Silica exposure increases the risk of lung cancer, kidney disease, COPD, black lung and silicosis, an often-fatal scarring and stiffening of the lungs.

“In my area, many miners die shortly after retirement,” said Cummings, noting that the Green River community is home not only to WE Soda but to other trona mines as well as sand and gravel production.

“Everyone knows and talks about it. We have a weird number of people getting sick here,” he added, pointing out that many employers would “rather just have you huff dust” than invest in worker safety.

Cummings spent years advocating for the USW-backed silica rule, which would require companies to reduce exposure levels, monitor the air at their facilities and track workers’ health, among other steps.

It seemed all of the work had finally paid off when he traveled to Uniontown, Pa., in April 2024 to witness Julie Su, who served as acting labor secretary in President Joe Biden’s administration, unveil the new safeguards and ramp up the fight against what she characterized as “entirely preventable diseases.”

In addition to the trona industry, the rule would cover miners in quarries as well as those who produce coal, iron ore, copper, nickel, zinc and other critical materials.

But Trump delayed the rule just days before it was to take effect this month. He also stood idly by as Musk took an ax to MSHA offices, including the one in Green River, and decimated the National Institute for Occupational Safety and Health, the agency that was about to launch a long-awaited study into local miners’ health.

“We would finally know what trona does to people. They were going to send out epidemiologists and industrial hygienists,” explained Cummings, who added another death—his grandfather’s best friend—to his database a few weeks ago.

As if all of that weren’t bad enough, Trump also continues to endanger workers who rely on MSHA’s sister agency, the Occupational Safety and Health Administration (OSHA), which oversees safety in manufacturing, health care and a wide range of other industries.

His administration paused a union-backed, long-overdue heat standard needed to protect workers from soaring temperatures associated with climate change. OSHA also pulled a proposed rule intended to protect health care workers from infectious diseases on the job.

“We don’t need occupational safety and health to go down,” observed Charles Craine, president of USW Local 4-898, which represents workers at the Delaware City Refining Co.

After an incident resulting in serious injuries there several years ago, Craine said, OSHA proved instrumental in holding the company accountable and worked with the USW to afford workers a greater voice on safety.

“It gives them an avenue to speak up without retribution or retaliation,” he said.

Instead of scaling back, OSHA needs additional inspectors and a more robust mandate, contends Eric Grenz, president of USW Local 460L, who worked with the agency following a co-worker’s death five years ago at Berry Global in Chippewa Falls, Wis.

In all, his local represents workers at three sites covered by OSHA and a fourth location that’s under MSHA’s jurisdiction. Along with strong union contracts, he emphasized, those agencies help to ensure proper training, safe work hours, regular inspections and other safeguards.

Already, he said, “They’re spread very thin for the workers they help to protect.”
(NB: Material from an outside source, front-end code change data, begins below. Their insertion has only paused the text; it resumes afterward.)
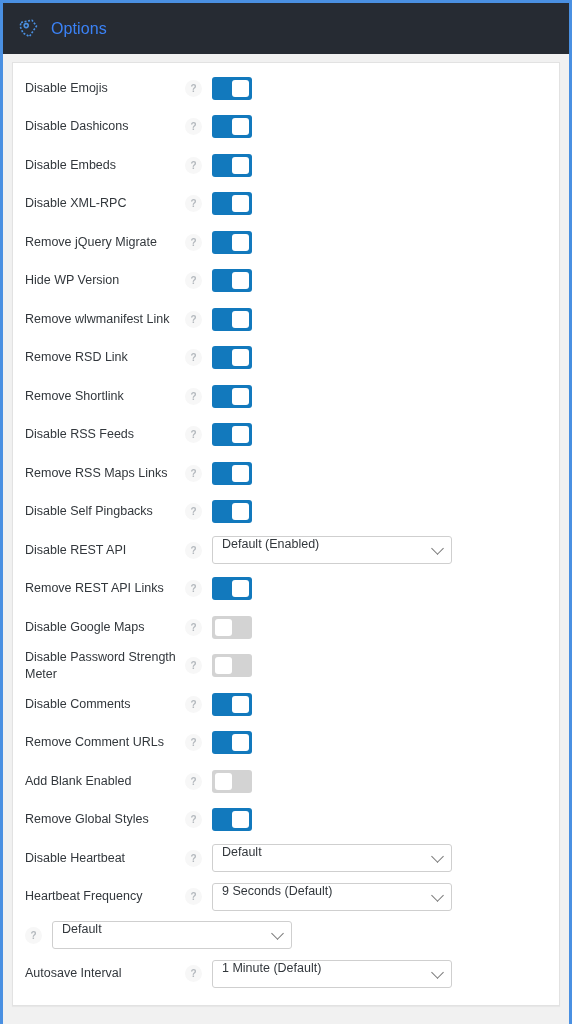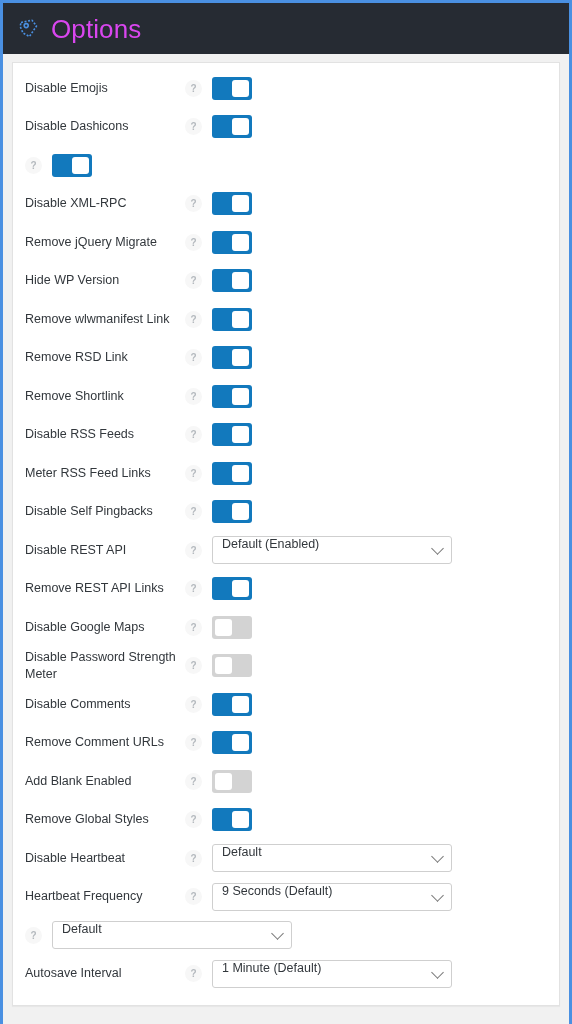"Options" .header-title { color: #d946ef -> #3b82f6; font-size: 26px -> 16px }
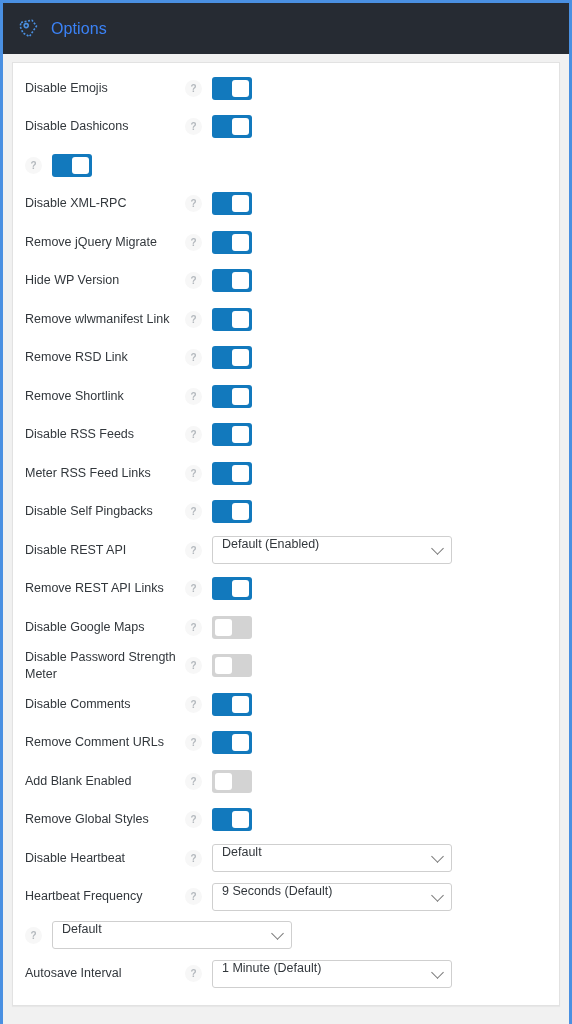"Disable Embeds" div.row-label { html: none -> <div>Disable Embeds</div> }
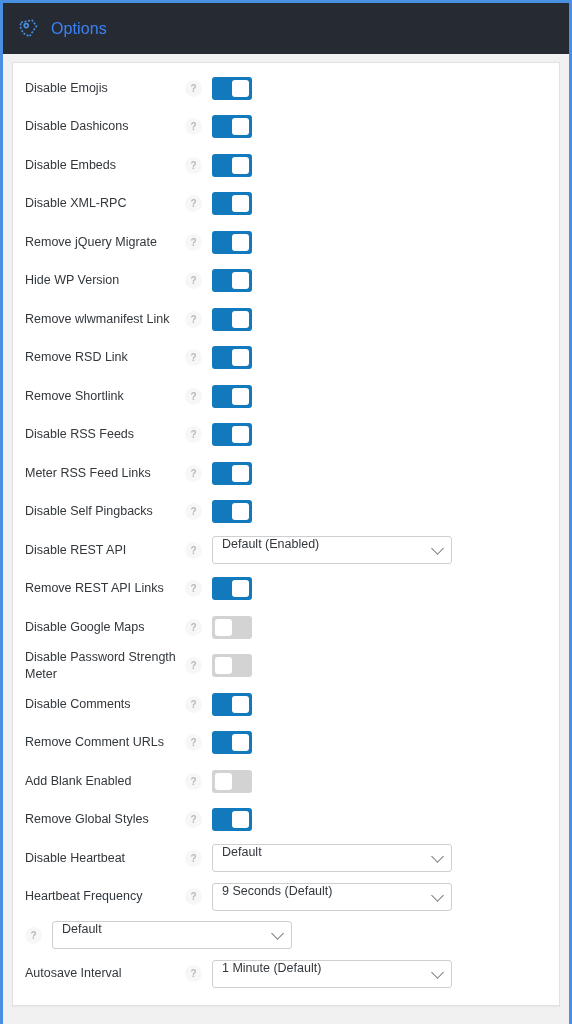"Meter RSS Feed Links" div.row-label { text: Meter RSS Feed -> Remove RSS Maps }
Grenz built a bench to honor his fallen co-worker and placed it outside the plant.

It’s a way for union members to remember their longtime colleague on Workers Memorial Day and throughout the year. It’s also a reminder of the need to recommit every day to the fight for safety on the job.

“I feel very strongly about this,” Grenz said of OSHA and MSHA. “If they weren’t there, the things these companies would do—and try to force workers to do—would not be good for us.”